An active musician for virtually his entire lifetime, Pandit Ravi Shankar found performing, particularly touring, increasingly difficult only in the past few months. Despite his deteriorating health, he gave a spectacular performance on November 4 in Long Beach, California, along with his daughter, sitarist Anoushka Shankar Wright. This, in what was to be his final public performance was, in fact, billed as a celebration of his tenth decade of creating music.

Pandit Ravi Shankar – among the contenders for the next Grammy Award – was a pioneer in taking Indian classical music to a global audience. Through his collaborations with celebrated artistes such as world renowned violinist Yehudi Menuhin and rock star George Harrison of The Beatles, Ravi Shankar set a new idiom in what is called fusion music today.

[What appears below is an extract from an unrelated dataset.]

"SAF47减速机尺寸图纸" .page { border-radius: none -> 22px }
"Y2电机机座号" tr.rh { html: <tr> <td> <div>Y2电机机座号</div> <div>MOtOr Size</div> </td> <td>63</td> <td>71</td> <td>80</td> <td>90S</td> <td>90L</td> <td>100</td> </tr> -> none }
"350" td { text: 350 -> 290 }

However, the hallmark of his music, observes violin maestro Lalgudi G. Jayaraman, was that he never compromised on the identity of Indian classical music. “His engagement with music was driven by reason all through and the high aesthetic value of his music is only a manifestation of that spirit. He loved and enjoyed good music and approached it with child-like enthusiasm even after becoming a world-renowned master. Only such an attitude to art can bring out inspiring music like his,” Mr. Jayaraman said.

Mohan Veena exponent Vishwa Mohan Bhatt, recalling his last meeting with Pandit Ravi Shankar in New Delhi about three months ago, said: “He came on a wheelchair to attend a felicitation ceremony for my sister, sitarist Manju Mehra. He was his usual self and spoke to us cheerfully. Despite his advanced age, his liveliness and sharp memory was remarkable.”

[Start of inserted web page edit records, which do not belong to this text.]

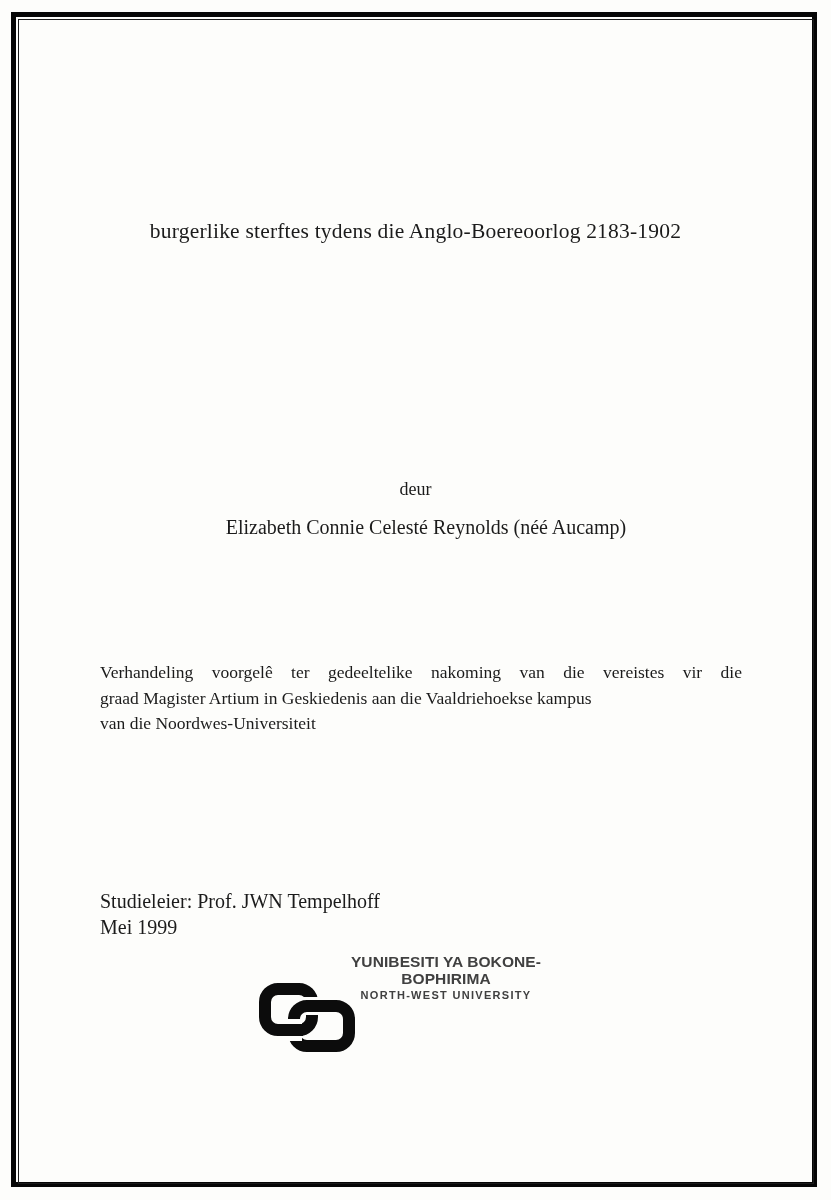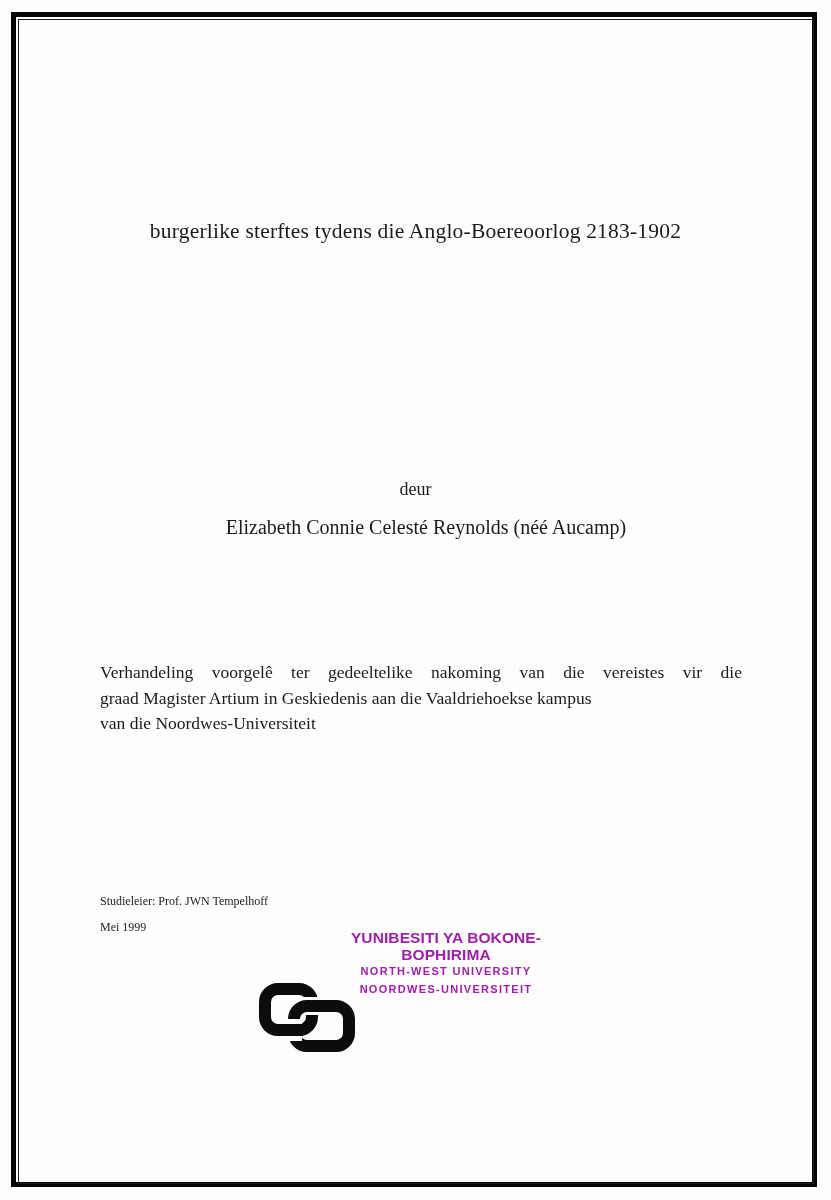"Studieleier: Prof. JWN Tempelhoff" .supervisor-block { font-size: 12px -> 20px }
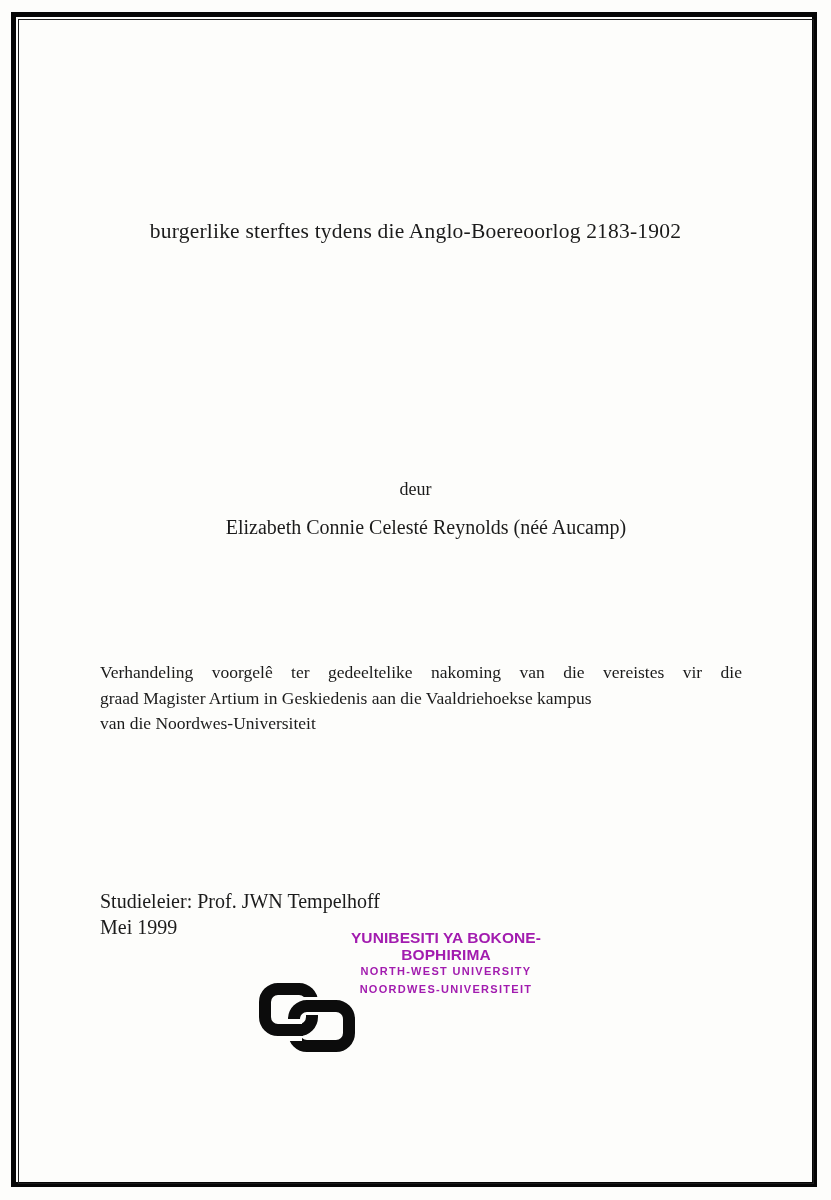"YUNIBESITI YA BOKONE-BOPHIRIMA" .logo-text { color: #a21caf -> #404040; top: 929px -> 953px }
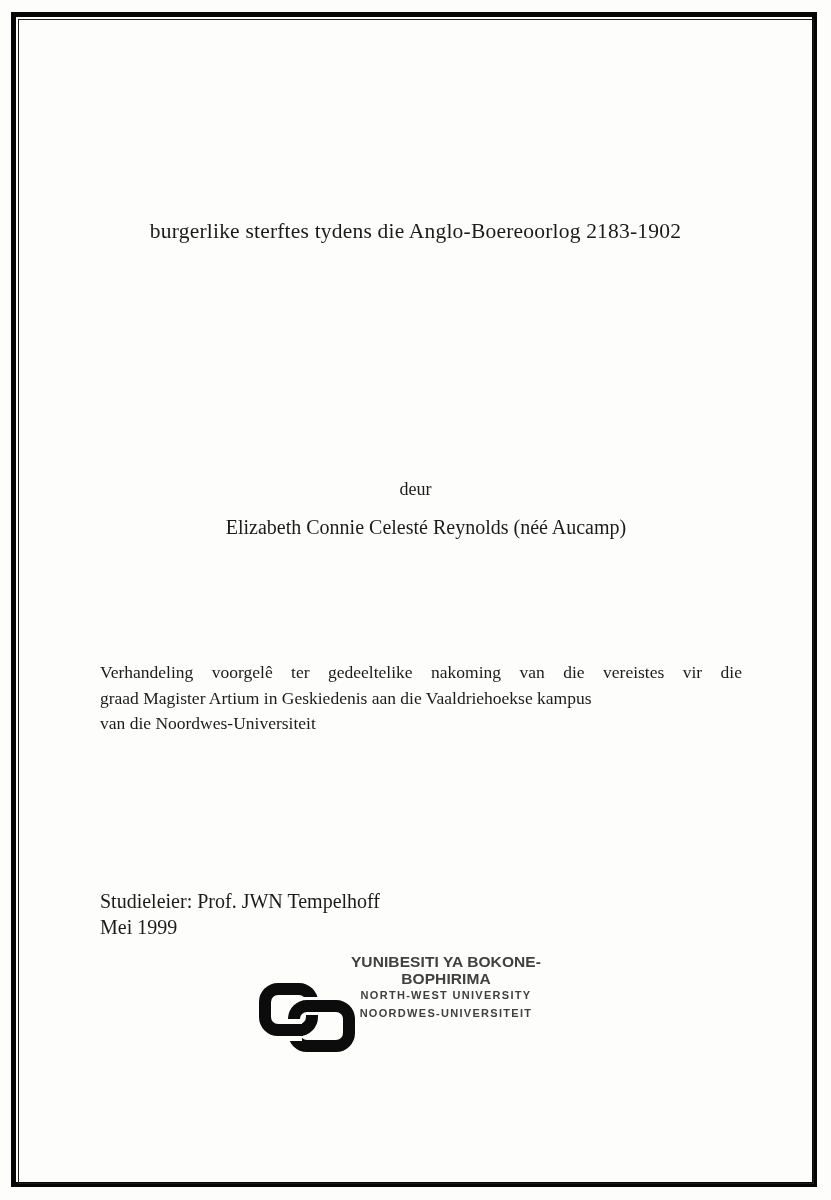"NOORDWES-UNIVERSITEIT" div.lt23 { html: <div>NOORDWES-UNIVERSITEIT</div> -> none }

Eager to embrace the newest generation of performers bringing Indian fine arts to the West, he avidly attended concerts in San Diego during the last few years of his life. He even hosted many concerts at his house on a regular basis, recalled Shekhar Viswanathan, a leader of the Indian community in San Diego, who was closely associated with the musician’s family. “Off stage, Ravi Shankar nurtured a keen interest in current events, and could discuss musical technique and world politics with equal fluency,” he said.